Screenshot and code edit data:
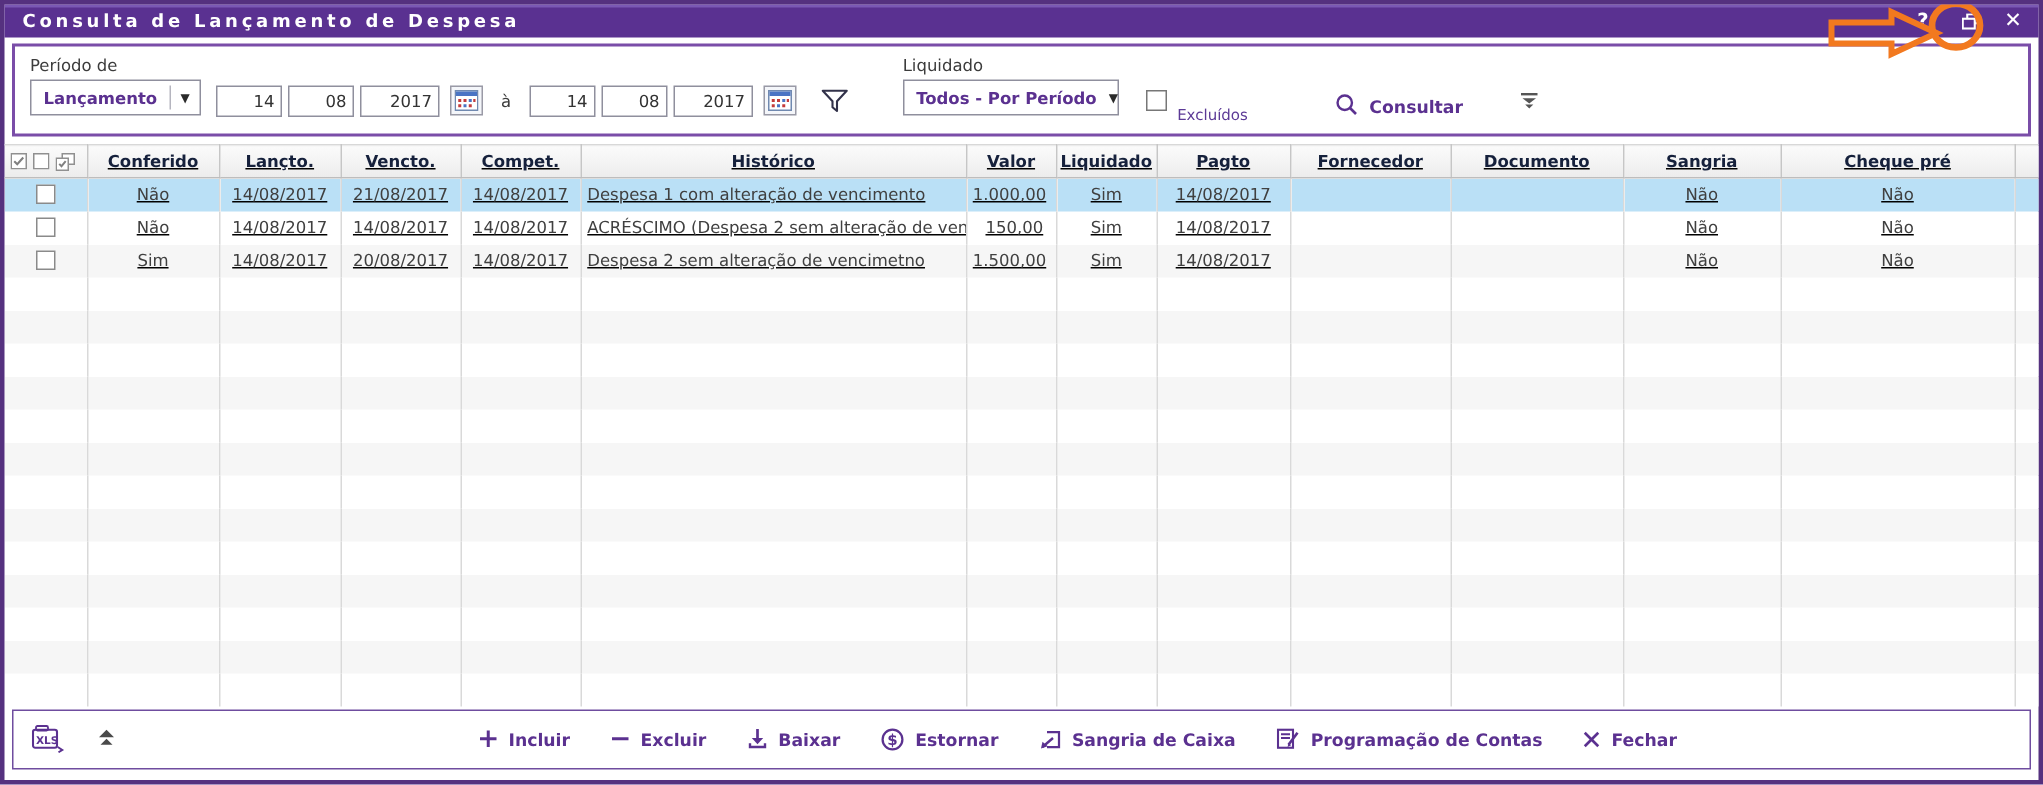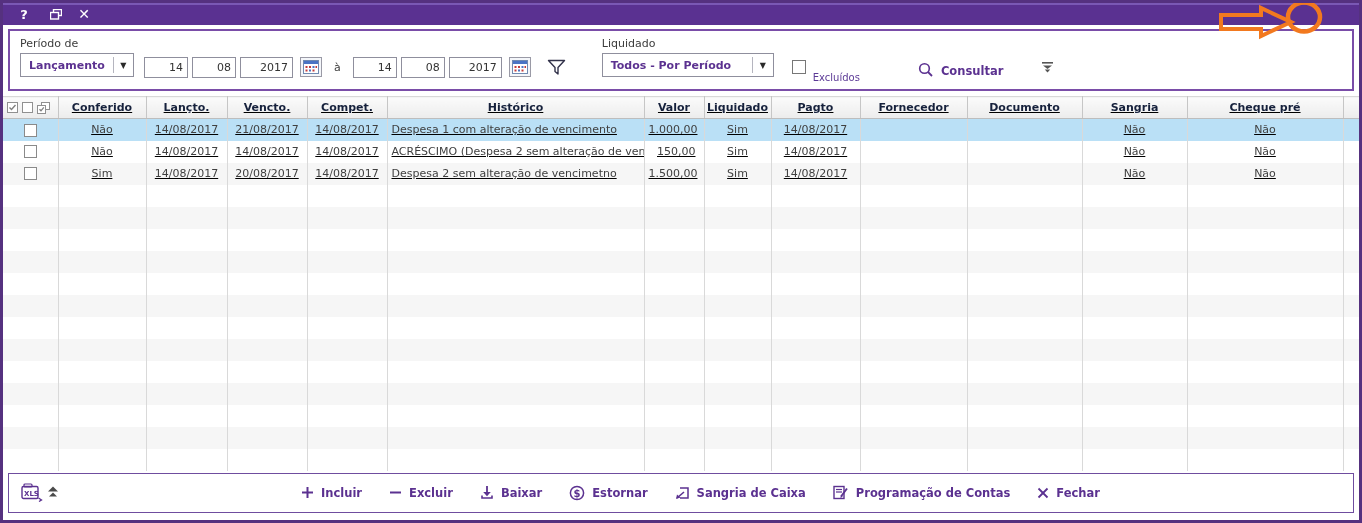--- a/index.html
+++ b/index.html
@@ -46,36 +46,37 @@
   tbody tr:nth-child(odd) { background:#f6f6f6; }
   tbody tr:nth-child(even) { background:#fff; }
   tbody tr.selected { background:#bae0f6; }
   .a-c { text-align:center; } .a-l { text-align:left; } .a-r { text-align:right; padding-right:8px !important; }
   td.histcell { padding-left:6px; }
   .rowcbx { display:inline-block; width:13px; height:13px; border:1px solid #8a8a8a; background:#fff; vertical-align:middle; cursor:pointer; }
   .hdr-icons { display:flex; align-items:center; justify-content:flex-start; gap:4px; padding-left:4px; }
 
   
   .toolbar { margin:2px 5px 0 5px; height:40px; border:1px solid #6f4d9f; display:flex; align-items:center; padding:0 12px; }
-  .tb-left { display:flex; align-items:center; gap:4px; }
+  .tb-left { display:flex; align-items:center; gap:22px; }
   .tb-spacer { width:242px; flex:0 0 auto; }
   .tb-buttons { display:flex; align-items:center; gap:27px; }
   .tb-btn { display:flex; align-items:center; gap:7px; cursor:pointer; }
   .tb-btn .tlabel { font-size:11.5px; font-weight:bold; color:#5b3190; white-space:nowrap; }
   .icon-slot { display:flex; align-items:center; justify-content:center; }
 
   
   .annot { position:absolute; left:0; top:0; pointer-events:none; z-index:50; }
 </style>
 </head>
 <body>
 
 <div class="window">
 
   <div class="titlebar">
+    <span class="title">Consulta de Lançamento de Despesa</span>
     <span class="win-btn help">?</span>
     <span class="win-btn restore">
       <svg width="12" height="11" viewBox="0 0 12 11">
         <rect x="3.5" y="0.5" width="8" height="6" fill="none" stroke="#fff" stroke-width="1.4"></rect>
         <rect x="0.5" y="3.5" width="8" height="6.5" fill="#5a3191" stroke="#fff" stroke-width="1.4"></rect>
       </svg>
     </span>
     <span class="win-btn close">✕</span>
   </div>
 
@@ -133,21 +134,21 @@
     </div>
 
     <div class="mid" style="margin-left:16px;">
       <svg width="19" height="17" viewBox="0 0 19 17">
         <path d="M1.5 1.5 H17.5 L11 8.5 V15 L8 12.5 V8.5 Z" fill="none" stroke="#32324a" stroke-width="1.4" stroke-linejoin="round"></path>
       </svg>
     </div>
 
     <div class="lblgroup" style="margin-left:36px;">
       <div class="lbl">Liquidado</div>
-      <div class="selectbox" style="width:172px">
+      <div class="selectbox" style="width:144px">
         <span class="val">Todos - Por Período</span>
         <span class="sep"></span>
         <span class="arr">▼</span>
       </div>
     </div>
 
     <div class="mid cbxgroup" style="margin-left:18px;">
       <span class="cbox"></span>
       <span class="cbxlabel">Excluídos</span>
     </div>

= Task goal =
Do not include images; quote all of the entries above exactly.

= Output below =
--- a/index.html
+++ b/index.html
@@ -46,36 +46,37 @@
   tbody tr:nth-child(odd) { background:#f6f6f6; }
   tbody tr:nth-child(even) { background:#fff; }
   tbody tr.selected { background:#bae0f6; }
   .a-c { text-align:center; } .a-l { text-align:left; } .a-r { text-align:right; padding-right:8px !important; }
   td.histcell { padding-left:6px; }
   .rowcbx { display:inline-block; width:13px; height:13px; border:1px solid #8a8a8a; background:#fff; vertical-align:middle; cursor:pointer; }
   .hdr-icons { display:flex; align-items:center; justify-content:flex-start; gap:4px; padding-left:4px; }
 
   
   .toolbar { margin:2px 5px 0 5px; height:40px; border:1px solid #6f4d9f; display:flex; align-items:center; padding:0 12px; }
-  .tb-left { display:flex; align-items:center; gap:4px; }
+  .tb-left { display:flex; align-items:center; gap:22px; }
   .tb-spacer { width:242px; flex:0 0 auto; }
   .tb-buttons { display:flex; align-items:center; gap:27px; }
   .tb-btn { display:flex; align-items:center; gap:7px; cursor:pointer; }
   .tb-btn .tlabel { font-size:11.5px; font-weight:bold; color:#5b3190; white-space:nowrap; }
   .icon-slot { display:flex; align-items:center; justify-content:center; }
 
   
   .annot { position:absolute; left:0; top:0; pointer-events:none; z-index:50; }
 </style>
 </head>
 <body>
 
 <div class="window">
 
   <div class="titlebar">
+    <span class="title">Consulta de Lançamento de Despesa</span>
     <span class="win-btn help">?</span>
     <span class="win-btn restore">
       <svg width="12" height="11" viewBox="0 0 12 11">
         <rect x="3.5" y="0.5" width="8" height="6" fill="none" stroke="#fff" stroke-width="1.4"></rect>
         <rect x="0.5" y="3.5" width="8" height="6.5" fill="#5a3191" stroke="#fff" stroke-width="1.4"></rect>
       </svg>
     </span>
     <span class="win-btn close">✕</span>
   </div>
 
@@ -133,21 +134,21 @@
     </div>
 
     <div class="mid" style="margin-left:16px;">
       <svg width="19" height="17" viewBox="0 0 19 17">
         <path d="M1.5 1.5 H17.5 L11 8.5 V15 L8 12.5 V8.5 Z" fill="none" stroke="#32324a" stroke-width="1.4" stroke-linejoin="round"></path>
       </svg>
     </div>
 
     <div class="lblgroup" style="margin-left:36px;">
       <div class="lbl">Liquidado</div>
-      <div class="selectbox" style="width:172px">
+      <div class="selectbox" style="width:144px">
         <span class="val">Todos - Por Período</span>
         <span class="sep"></span>
         <span class="arr">▼</span>
       </div>
     </div>
 
     <div class="mid cbxgroup" style="margin-left:18px;">
       <span class="cbox"></span>
       <span class="cbxlabel">Excluídos</span>
     </div>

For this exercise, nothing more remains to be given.